Thomas A. Ulrich, Ronald L. Boring (INL), Roger Lew (Univ of Idaho)
Proceedings | Nuclear Plant Instrumentation, Control, and Human-Machine Interface Technolgies (NPIC&HMIT 2019) | Orlando, FL, February 9-14, 2019 | Pages 1179-1188
To both maintain safety of nuclear plants and bolster economic competitiveness, it is crucial to understand how to optimize the control and monitoring tasks that nuclear operators perform in the main control room. The concept of a computerized operator support system (COSS) that monitors the plant, performs prognostic analysis to detect anomalies, and then alerts the operator to those anomalies, is one approach that provides promise for bolstering performance and ultimately allowing the operator to keep the plant running for maximum efficiency.
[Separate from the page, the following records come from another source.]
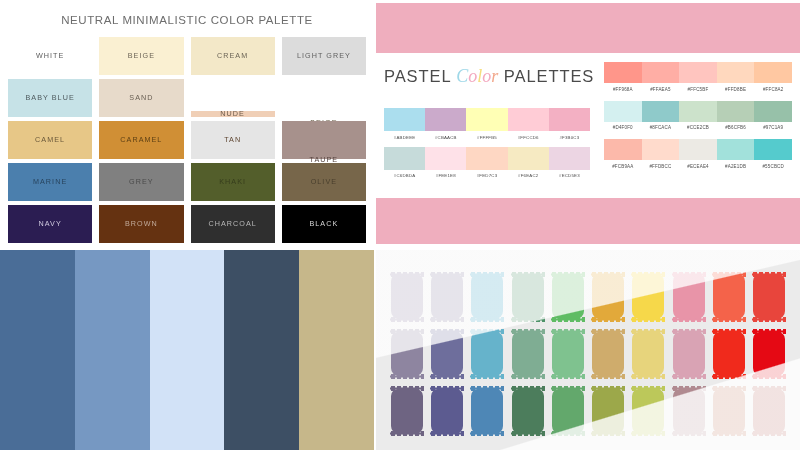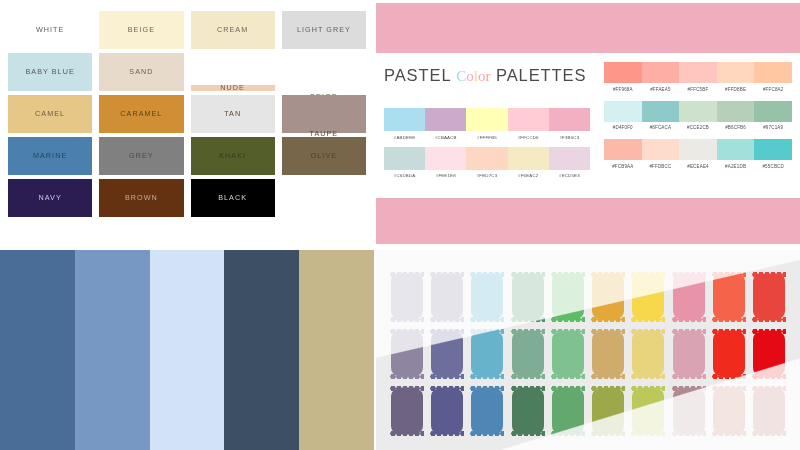--- a/index.html
+++ b/index.html
@@ -174,6 +174,7 @@
 <div id="stage">
 
   <section class="panel" id="panel-neutral">
+    <h1 id="neutral-title">NEUTRAL MINIMALISTIC COLOR PALETTE</h1>
     <div id="neutral-grid">
         <div class="nswatch" style="background: rgb(255, 255, 255);">
           <span class="nlabel" style="color: rgb(90, 90, 90);">WHITE</span>

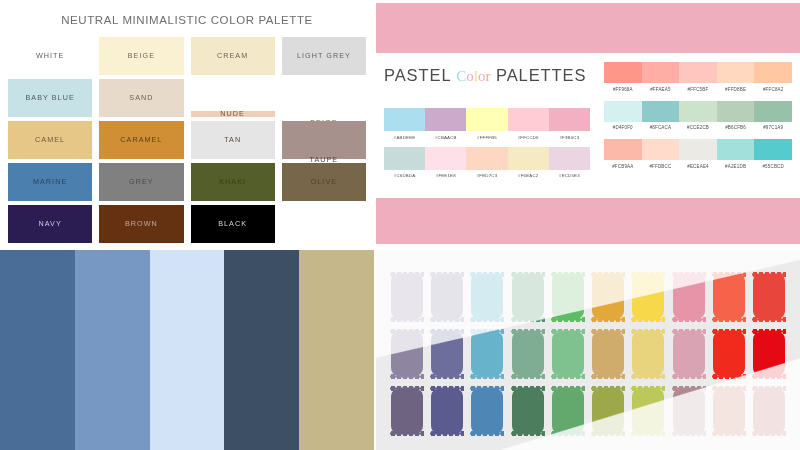--- a/index.html
+++ b/index.html
@@ -75,7 +75,8 @@
   }
   #pastel-title .word-color {
     font-family: "Liberation Serif", serif;
-    font-size: 15px;
+    font-style: italic;
+    font-size: 18px;
     letter-spacing: 0;
   }
   #pastel-title .word-color span { display: inline; }

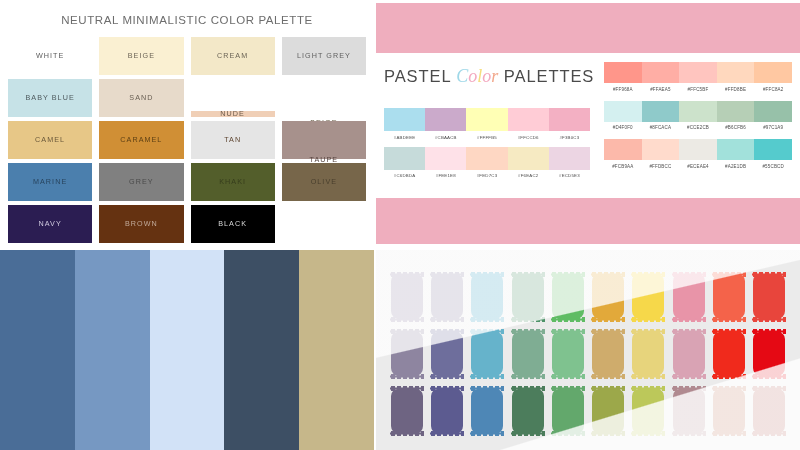--- a/index.html
+++ b/index.html
@@ -231,6 +231,9 @@
         <div class="nswatch" style="background: rgb(101, 50, 17);">
           <span class="nlabel" style="color: rgb(194, 171, 155);">BROWN</span>
         </div>
+        <div class="nswatch" style="background: rgb(47, 47, 47);">
+          <span class="nlabel" style="color: rgb(185, 185, 185);">CHARCOAL</span>
+        </div>
         <div class="nswatch" style="background: rgb(0, 0, 0);">
           <span class="nlabel" style="color: rgb(216, 216, 216);">BLACK</span>
         </div>

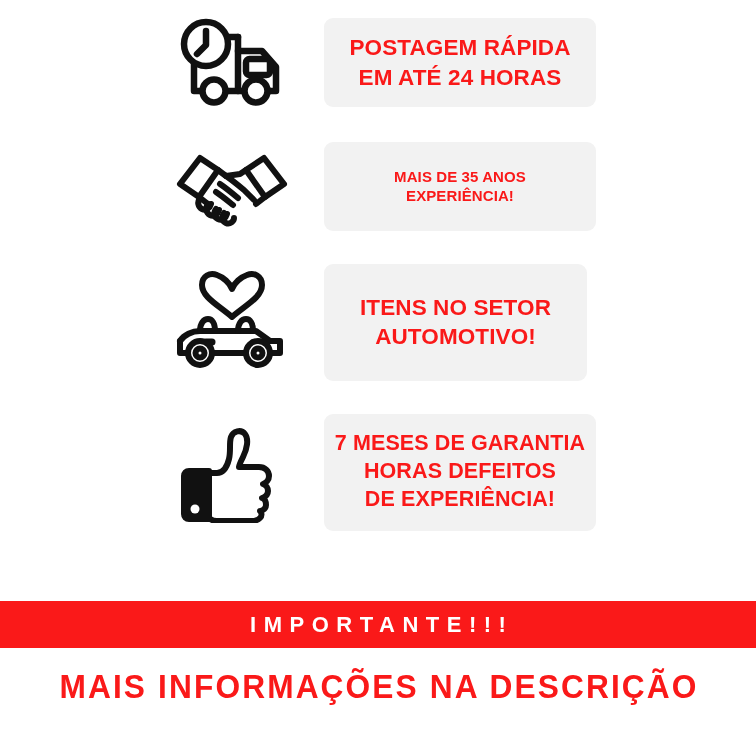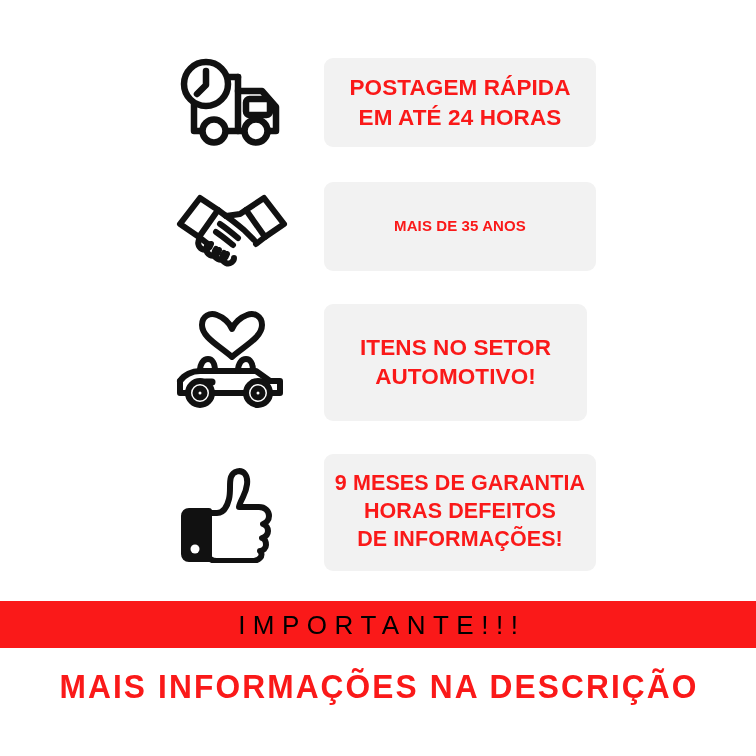--- a/index.html
+++ b/index.html
@@ -32,7 +32,6 @@
     display: flex;
     flex-direction: column;
     justify-content: flex-start;
-    padding-top: 40px;
     box-sizing: border-box;
   }
 

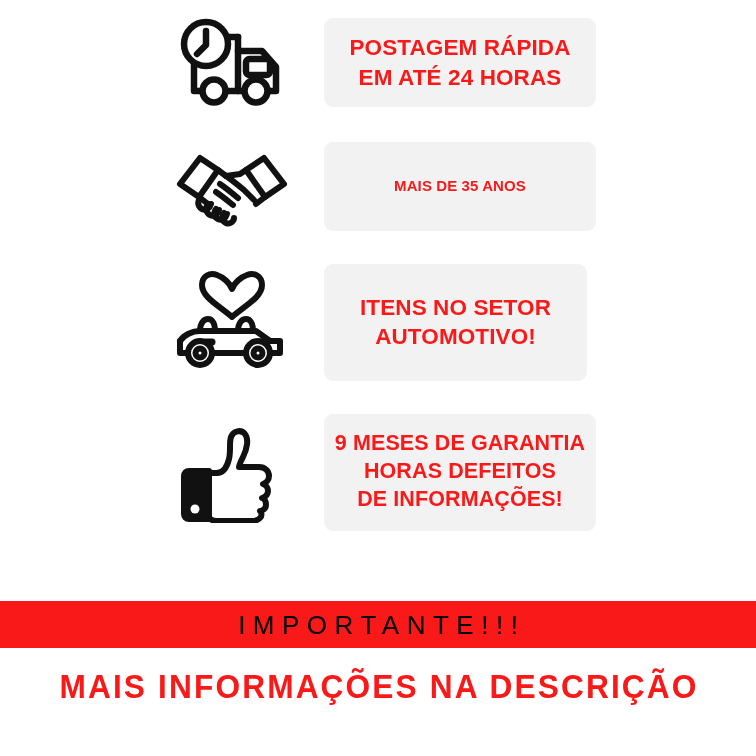--- a/index.html
+++ b/index.html
@@ -200,6 +200,7 @@
       </div>
       <div class="feature-pill p2">
         <span class="pill-line">MAIS DE 35 ANOS</span>
+        <span class="pill-line">EXPERIÊNCIA!</span>
       </div>
     </div>
 

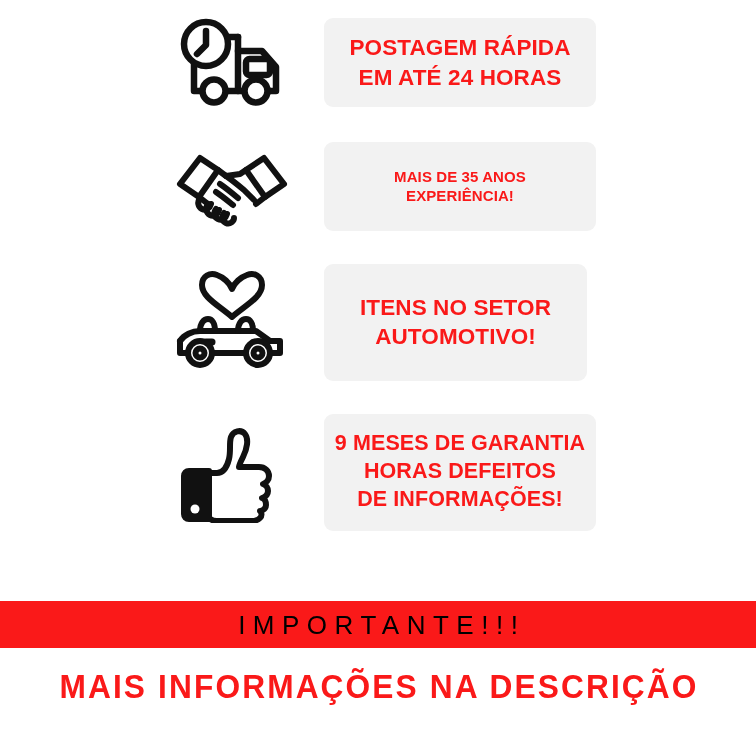--- a/index.html
+++ b/index.html
@@ -243,7 +243,7 @@
         </svg>
       </div>
       <div class="feature-pill p4">
-        <span class="pill-line">9 MESES DE GARANTIA</span>
+        <span class="pill-line">7 MESES DE GARANTIA</span>
         <span class="pill-line">HORAS DEFEITOS</span>
         <span class="pill-line">DE INFORMAÇÕES!</span>
       </div>

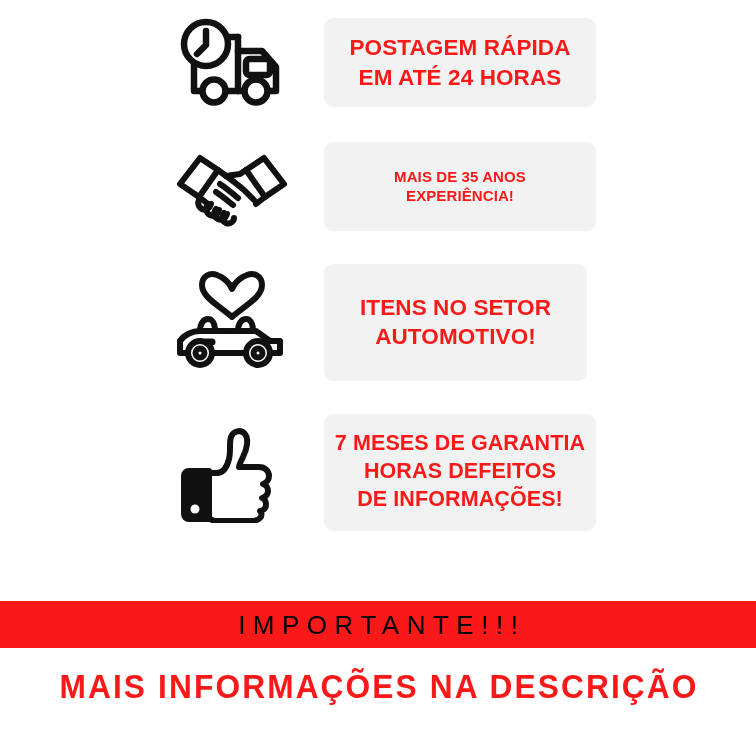--- a/index.html
+++ b/index.html
@@ -245,7 +245,7 @@
       <div class="feature-pill p4">
         <span class="pill-line">7 MESES DE GARANTIA</span>
         <span class="pill-line">HORAS DEFEITOS</span>
-        <span class="pill-line">DE INFORMAÇÕES!</span>
+        <span class="pill-line">DE EXPERIÊNCIA!</span>
       </div>
     </div>
 

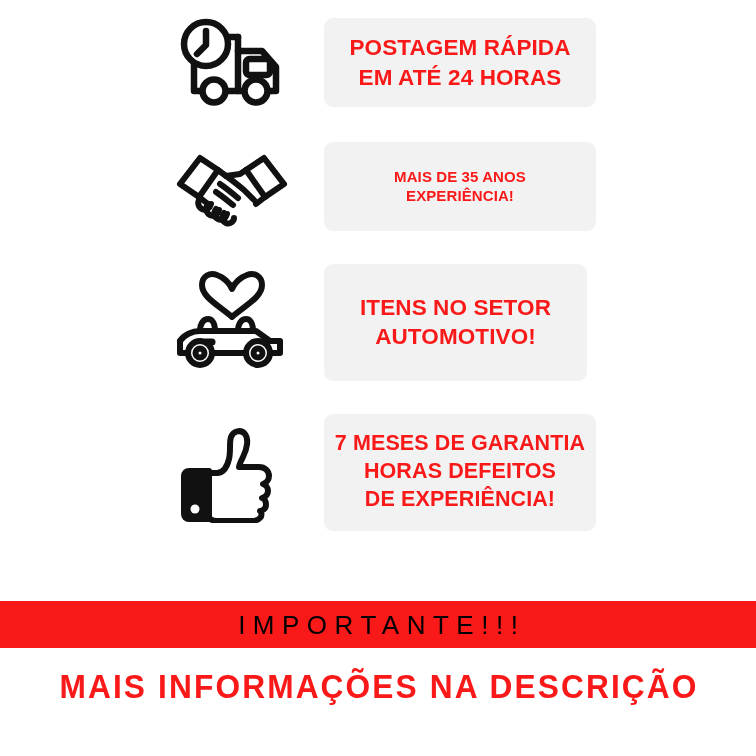--- a/index.html
+++ b/index.html
@@ -114,9 +114,9 @@
     justify-content: center;
   }
   .important-bar-text {
-    color: #000000;
-    font-weight: normal;
-    font-size: 26px;
+    color: #ffffff;
+    font-weight: bold;
+    font-size: 22px;
     letter-spacing: 7.5px;
     text-indent: 7.5px;
     line-height: 1;

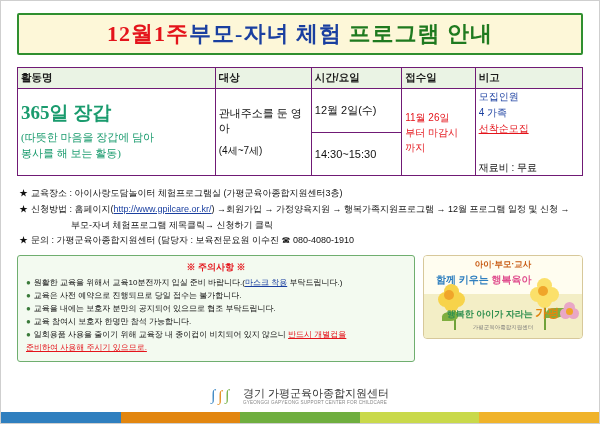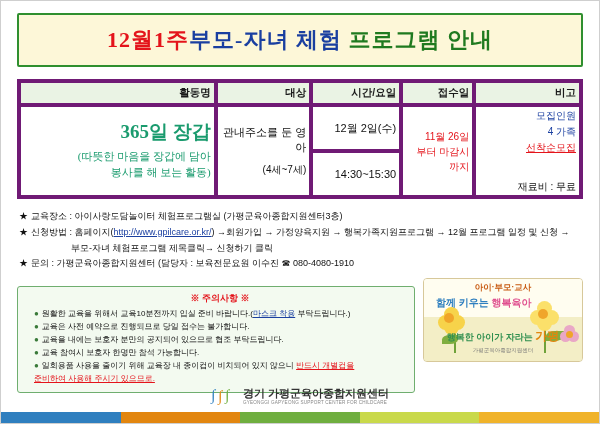--- a/index.html
+++ b/index.html
@@ -23,7 +23,7 @@
     border:2px solid #2f8f2f;
     background:#fdf7d8;
     border-radius:2px;
-    height:54px;
+    height:42px;
     display:flex;align-items:center;justify-content:center;
     box-sizing:border-box;
   }

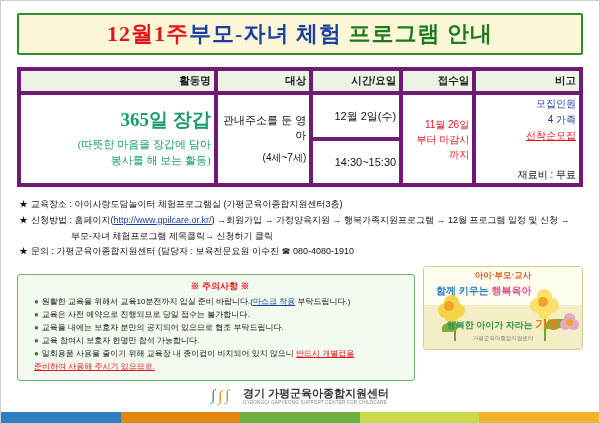--- a/index.html
+++ b/index.html
@@ -47,8 +47,8 @@
     font-size:10px;
   }
   table.main th, table.main td{
-    border:4px solid #701a75;
-    text-align:right;
+    border:1px solid #701a75;
+    text-align:left;
     vertical-align:middle;
     padding:0 3px;
   }

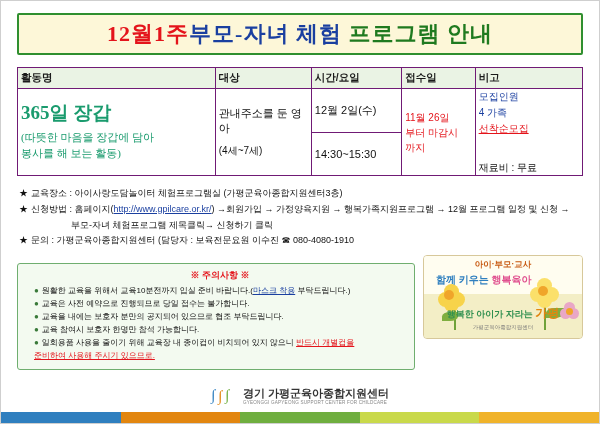--- a/index.html
+++ b/index.html
@@ -112,10 +112,9 @@
     border:1px solid #6fae6f;
     background:#f3faf0;
     border-radius:3px;
-    padding:5px 8px 6px 16px;
+    padding:5px 8px 6px 8px;
     box-sizing:border-box;
     min-height:78px;
-    margin-top:8px;
   }
   .notice-title{
     text-align:center;

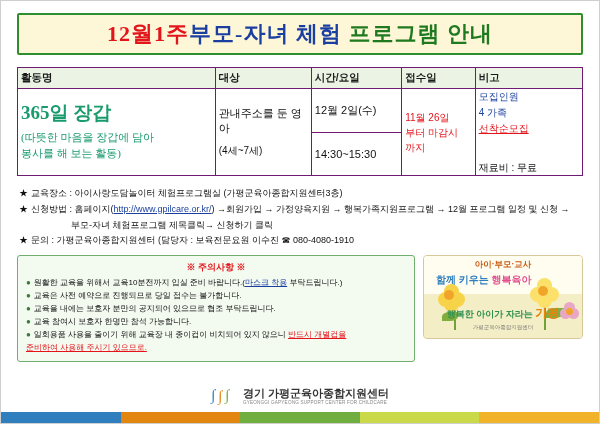--- a/index.html
+++ b/index.html
@@ -190,7 +190,7 @@
   .logo-mark .s2{color:#e2860f;left:7px;top:1px;}
   .logo-mark .s3{color:#6fae3f;left:14px;top:0;}
   .footer-txt{display:flex;flex-direction:column;line-height:1.1;}
-  .footer-main{font-size:11px;font-weight:bold;color:#333;}
+  .footer-main{font-size:11px;font-weight:normal;color:#333;}
   .footer-sub{font-size:4.6px;color:#888;letter-spacing:.2px;}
The COSS concept leverages a number of technologies to realize these potential performance benefits including computer-based procedures (CBPs), prognostic algorithms, and the displays to convey the system states. The displays for a COSS are the focus of this paper. A prototype tool for building overview screens was developed and evaluated to advance COSS capabilities beyond static displays. The tool is called the Graphical Augmentation Interface for Yoked Overviews (GAIYO, after the Japanese word for “overview”), and is built on the Advanced Nuclear Interface Modeling Environment (ANIME) framework. ANIME-GAIYO automatically generates overview screens that are linked to the CBP system, a type of task based display that tracks the current procedure step and aggregates the information from disparate board controls required for that procedure step into one convenient and easily monitored location. The CBP system dynamically updates the indicators presented for each step such that the operators can reliably reference it to quickly ascertain the plant status. It is purely informative and does not feature controls. Therefore, it represents a technology that could be more readily adopted than the full-fledged COSS concept, which would require a significant regulatory approval process. The evaluation is ongoing, but initial results suggest the tool is advantageous as an operator aid. In particular, the tool provides a strong benefit to allow operators to quickly identify the state of the plant for the current procedure step and then drill down into the control boards with good situation awareness to verify the state based on their initial estimate. Ultimately, this tool provides additional evidence for pursuing the COSS concept and realizing the benefits of a system on operator performance.